MasonProtter commented Feb 19, 2024

Trying this on Plots.jl we get resolver errors (as @oxinabox predicted) due to Scratch.jl being lower bounded to 1.0.0 while one of our dependencies (RelocatableFolders has a lower bound of 1.1):

Hm, shouldn't there be a way to work around that though? Like if we flip the situation and look at up, if Plots.jl upper bounded Scratch.jl to 1.0.0, and RelocatableFolders upper bounded it to 1.1, then the resolver would just install it at version 1.0.0 instead of erroring right?

I might be missing something, but I think it should be possible for down to be fully symmetric with up.

@KristofferC
Copy link
Member Author

KristofferC commented Feb 19, 2024

I might be missing something, but I think it should be possible for down to be fully symmetric with up.

Yes, but as I wrote in #1062 (comment), the whole reason to do this is to exactly test that your code works with the given lower bounds. So if you aren't hitting them exactly you are just testing some semi-random version configuration that have low versions "on average". Like in this case, if we install Scratch to 1.1, is the Scratch 1.0 lower bounds correct? You cannot really say anything about that but that is the actual question we wanted to answer by running our tests with down.

I guess you could say that you could in theory minimize the version for one dependency at a time and run the tests for that but that would:

  1. Take forever
  2. Be unclear if the result of that would be representative for running with something where all dependencies have low versions at the same time,

@MasonProtter
Copy link
Contributor

MasonProtter commented Feb 19, 2024

Ah okay, sorry I missed that comment, so this is a (nicer implementation of) the idea in https://github.com/julia-actions/julia-downgrade-compat

I'll say that I didn't really find downgrade-compat very useful for packages with many deps because

  1. the complaints from the resolver when it fails are indecipheralbe and very hard to turn into something actionable if you're not an expert

  2. If the lower bounds of your package isn't actually installable due to being un-resolvable, then I don't see why that's actually problematic. It's not a state a user would end up in and so it doesn't really need to be tested. What I do want to be able to test is the oldest set of compatible packages.

@KristofferC
Copy link
Member Author

KristofferC commented Feb 19, 2024

What I do want to be able to test is the oldest set of compatible packages.

Okay, I think this can be extended to do that. I will try...

Edit: Thinking about this some more, I think it requires basically a full resolver since there is for example not a unique answer to this question of the "oldest set of compatible packages".

@MasonProtter
Copy link
Contributor

MasonProtter commented Feb 19, 2024

Edit: Thinking about this some more, I think it requires basically a full resolver since there is for example not a unique answer to this question of the "oldest set of compatible packages".

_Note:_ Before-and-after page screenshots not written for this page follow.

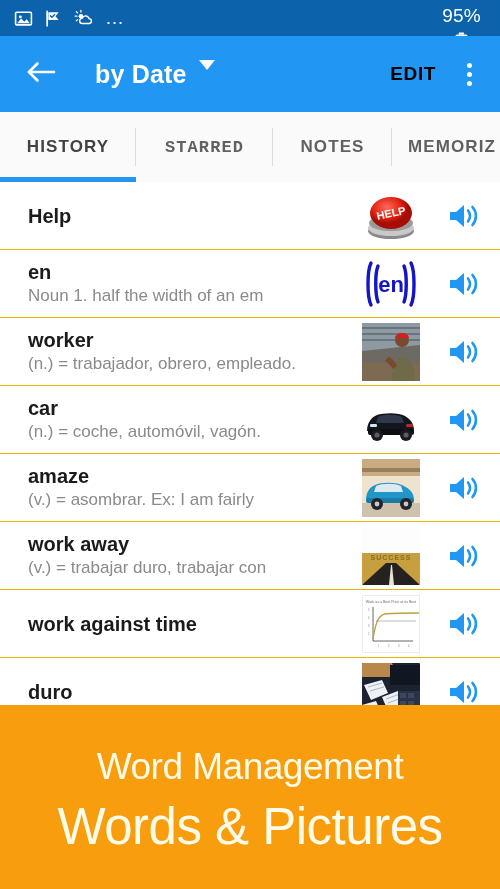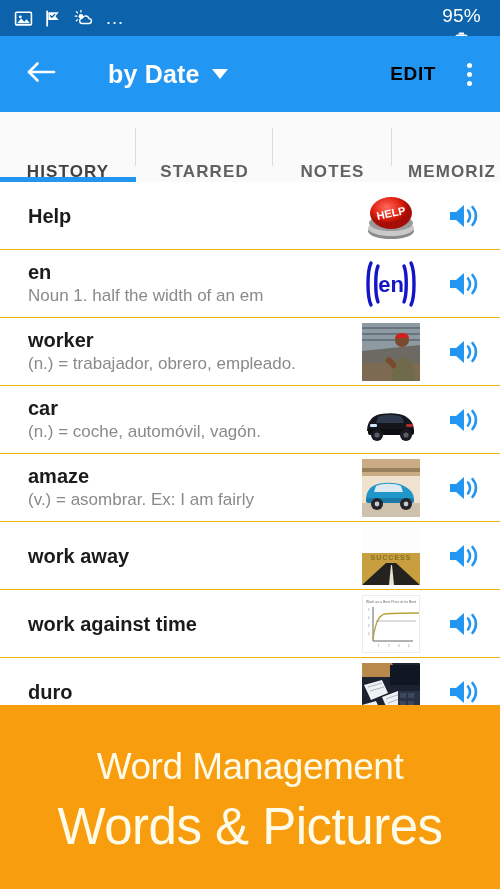--- a/index.html
+++ b/index.html
@@ -24,35 +24,35 @@
   .sb-dots{font-size:19px;letter-spacing:1px;line-height:10px;opacity:.95;}
   .ico{display:inline-flex;align-items:center;justify-content:center;}
 
   
   .appbar{
     height:76px;background:#2196f3;
     display:flex;align-items:center;box-sizing:border-box;
     padding:0 14px 0 20px;position:relative;
   }
   .back-btn{width:42px;height:42px;display:flex;align-items:center;justify-content:center;cursor:pointer;}
-  .title-wrap{display:flex;align-items:center;gap:12px;margin-left:46px;cursor:pointer;}
+  .title-wrap{display:flex;align-items:flex-start;gap:12px;margin-left:33px;cursor:pointer;}
   .title{color:#fff;font-size:25px;font-weight:bold;letter-spacing:.2px;}
   .caret{width:0;height:0;border-left:8px solid transparent;border-right:8px solid transparent;border-top:10px solid #fff;}
   .appbar-right{margin-left:auto;display:flex;align-items:center;gap:10px;}
   .edit-btn{color:#000000;font-size:19px;font-weight:bold;letter-spacing:.6px;padding:8px 6px;cursor:pointer;}
   .overflow{width:34px;height:40px;display:flex;flex-direction:column;align-items:center;justify-content:center;gap:4px;cursor:pointer;}
   .overflow i{display:block;width:5px;height:5px;border-radius:50%;background:#fff;}
 
   
   .tabbar{
     height:70px;background:#fafafa;display:flex;align-items:stretch;
     position:relative;box-shadow:0 1px 0 rgba(0,0,0,.06);
   }
   .tab{
-    flex:0 0 auto;display:flex;align-items:flex-end;justify-content:center;
+    flex:0 0 auto;display:flex;align-items:center;justify-content:center;
     position:relative;cursor:pointer;box-sizing:border-box;
   }
   .tab-label{font-size:17px;font-weight:bold;letter-spacing:1.1px;color:#616161;white-space:nowrap;}
   .tab.active .tab-label{color:#424242;}
   .tab .divider{
     position:absolute;right:0;top:16px;bottom:16px;width:1px;background:#dcdcdc;
   }
   .tab-indicator{
     position:absolute;left:0;bottom:0;height:5px;background:#2196f3;
   }
@@ -173,21 +173,21 @@
         <i></i>
       </div>
     </div>
   </div>
 
   <div class="tabbar" id="tabbar">
       <div class="tab active" style="width: 136px;">
         <span class="tab-label">HISTORY</span>
         <span class="divider"></span>
       </div>
-      <div class="tab" style="width: 137px;">
+      <div class="tab" style="width: 137px; font-family: Liberation Mono, monospace;">
         <span class="tab-label">STARRED</span>
         <span class="divider"></span>
       </div>
       <div class="tab" style="width: 119px;">
         <span class="tab-label">NOTES</span>
         <span class="divider"></span>
       </div>
       <div class="tab" style="width: 120px;">
         <span class="tab-label">MEMORIZ</span>
       </div>
@@ -323,20 +323,21 @@
           <svg width="34" height="30" viewBox="0 0 34 30">
             <path d="M3 11h6l8-7v22l-8-7H3z" fill="#2196f3"></path>
             <path d="M21 9.5a8.5 8.5 0 0 1 0 11" fill="none" stroke="#2196f3" stroke-width="2.6" stroke-linecap="round"></path>
             <path d="M25.5 6a13.5 13.5 0 0 1 0 18" fill="none" stroke="#2196f3" stroke-width="2.6" stroke-linecap="round"></path>
           </svg>
         </div>
       </div>
       <div class="row">
         <div class="row-text">
           <div class="word">work away</div>
+          <div class="meaning">(v.) = trabajar duro, trabajar con</div>
         </div>
         <div class="thumb">
           <svg viewBox="0 0 58 58">
             <rect width="58" height="58" fill="#fdfdfd"></rect>
             <rect y="26" width="58" height="32" fill="#c79f3e"></rect>
             <path d="M0 58l24-22h10l24 22z" fill="#24221e"></path>
             <path d="M27 58l2-20h1l2 20z" fill="#e9e4d2"></path>
             <text x="29" y="33" font-family="Liberation Sans, sans-serif" font-size="7" font-weight="bold" fill="#8a6e22" text-anchor="middle" letter-spacing="1">SUCCESS</text>
           </svg>
         </div>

Yeah, I was imagining the exact same behaviour as up, but instead of seeking newer versions it seeks older versions. It won't catch everything since the set of versions isn't unique, but that seems "good enough" for trying to keep track of appropriate lower bounds, and much less annoying than having the resolver simply error out because of a incompatible set of lower bounds (at least currently, since it is so hard to know how to fix the resolver issues when the lower bounds aren't compatible)

@MasonProtter
Copy link
Contributor

Afterall, we also think it's okay that when I ]test a package with a given set of upper bounds (either explicit or implicit), that we don't end up testing the unique newest set of packages, and it'd be really aggravating if the resolver threw an error just because it wasn't able to install the maximally newest compatible version of every dependency.

@KristofferC
Copy link
Member Author

Yeah, I was imagining the exact same behaviour as up, but instead of seeking newer versions it seeks older versions.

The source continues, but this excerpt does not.